Change Detect Capture(CDC) Stage overview

Amin · Post by **Amin** » Mon Mar 16, 2015 7:14 am

My job Design is Like

Source1==>SortStage1==>
                        CDC Stage ==> SortStage3 ==> Target
Source2==>SortStage2==>

My questions are;
1: As CDC has built in option regarding sorting data so, before CDC using Sort stage is bad approach and is this performance overhead?
2: Is it CDC Stage output data is sorted or not?
3: Is we need to use Sort Stage as using in above design SortStage3 after CDC for sorting data or output data is already sorted?
4: Is CDC stage compare data in parallel or sequential mode.If more than one server available?

ray.wurlod · Post by **ray.wurlod** » Mon Mar 16, 2015 3:27 pm

1. Input link sorting is identical to Sort stage except that Sort stage gives more flexibility (for example allocation of memory to sort, generation of key change column).

2. Probably, since its input is sorted. There's nothing within the stage to change the sorted order of rows processed.

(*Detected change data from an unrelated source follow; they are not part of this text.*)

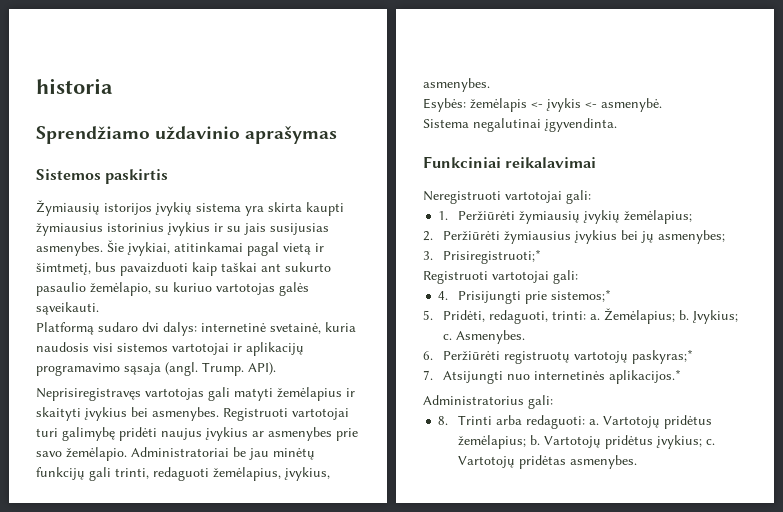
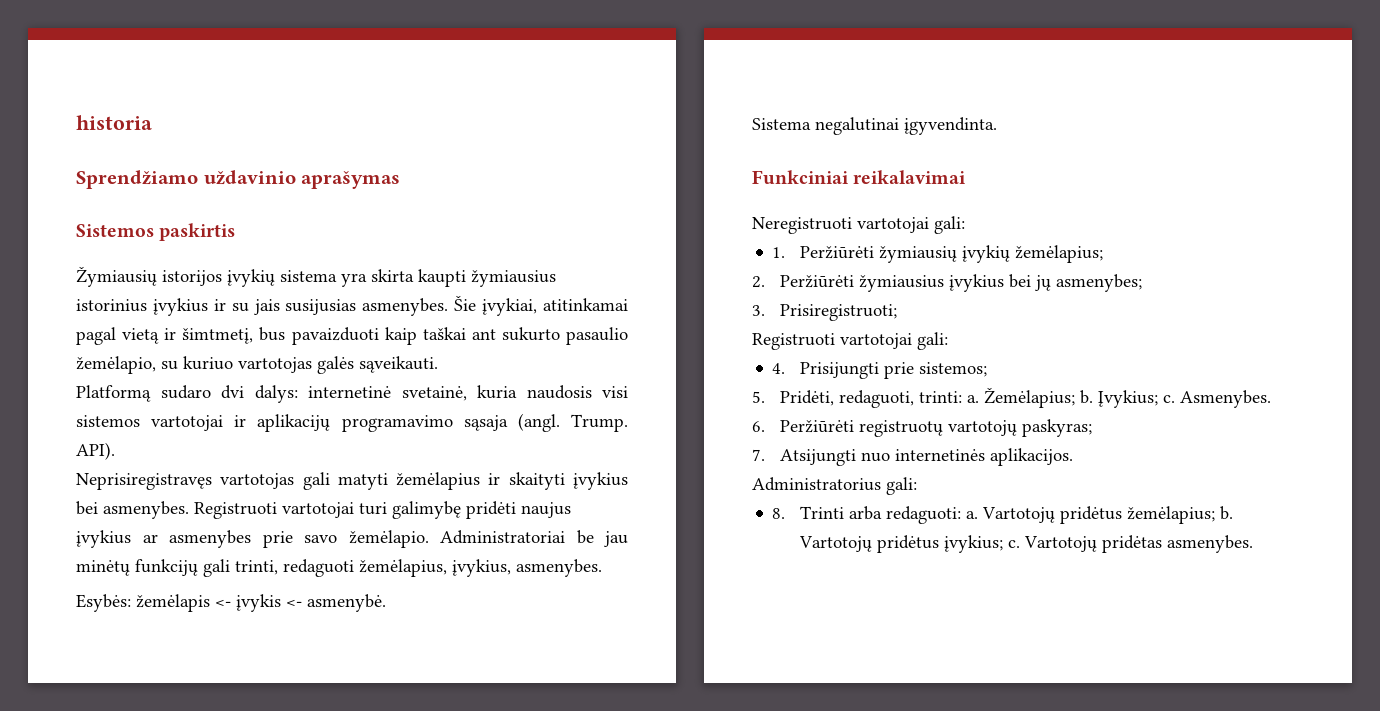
[442,249,541,264] Prisiregistruoti;* -> [779,304,897,321] Prisiregistruoti;
[551,289,612,302] sistemos;* -> [919,362,988,377] sistemos;
[631,349,693,364] paskyras;* -> [1021,419,1092,437] paskyras;
[608,369,681,384] aplikacijos.* -> [989,448,1073,466] aplikacijos.

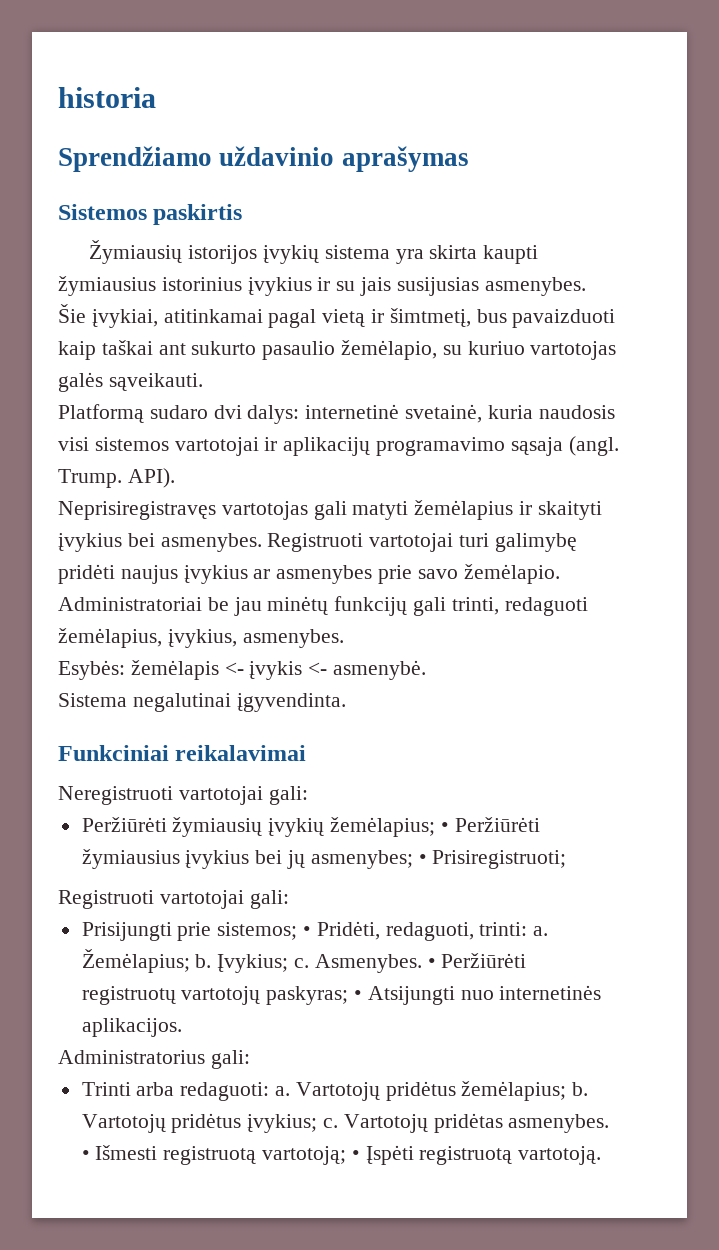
[772,247,786,258] 1. -> (308, 795) none
[752,276,765,288] // 2. -> [440,822,449,832] •
[752,305,765,316] // 3. -> [418,854,427,864] •
[772,363,786,374] 4. -> (289, 899) none
[752,391,765,403] // 5. -> [303,926,312,936] •
[752,421,765,432] // 6. -> [427,958,436,968] •
[752,449,765,461] // 7. -> [354,990,363,1000] •
[772,508,786,519] 8. -> (250, 1059) none
(1254, 544) none -> [81,1145,602,1165] • Išmesti registruotą vartotoją; • Įspėti registruotą vartotoją.

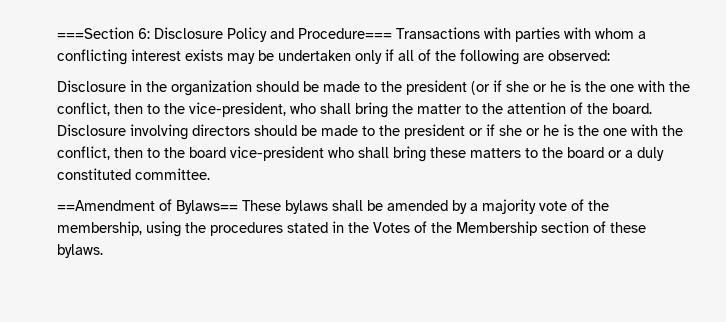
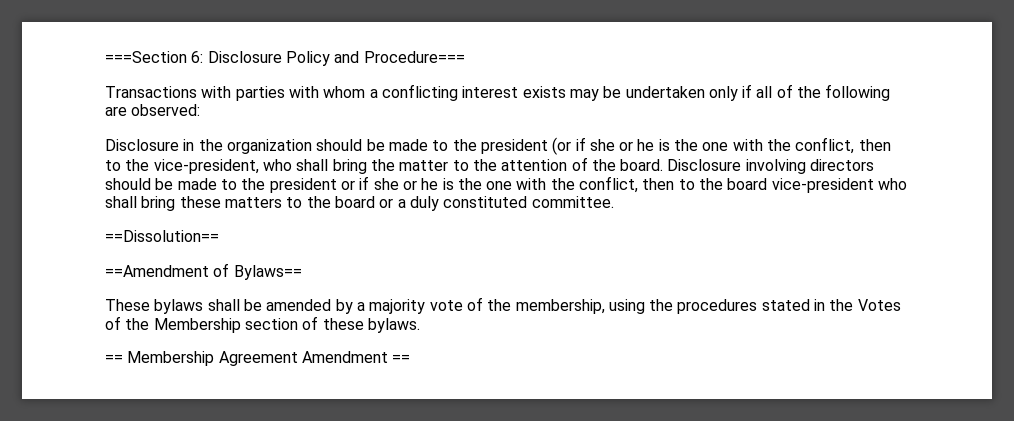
(392, 33) none -> (465, 57) //
(210, 174) none -> [105,230,219,242] // ==Dissolution==
(238, 207) none -> (302, 272) //
(103, 251) none -> [105,351,411,366] // == Membership Agreement Amendment ==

However, if you re-partition downstream of the stage, all bets are off.

3. See 2.

4. Parallel (irrespective of the number of servers available). So you must ensure that your data are correctly partitioned.

Amin · Post by **Amin** » Tue Mar 17, 2015 7:58 am

#1,#2: Can you kindly provide some detail.

#4: If CDC stage execution is parallel then how it compare data If same KEY records of before data set is on one server and after data set record is on other server.
Kindly review this.....

"ray.wurlod" Thanks for reply

ray.wurlod · Post by **ray.wurlod** » Tue Mar 17, 2015 3:34 pm

More detail? Not really. All sorting in DataStage parallel jobs uses the tsort operator. The Sort stage gives more options than input link sorting and than inserted tsort operators.

The data have to come together (on the same server) to be processed by the stage. Correct partitioning will guarantee key adjacency, so change can reliably be detected because both (all) relevant records will be together.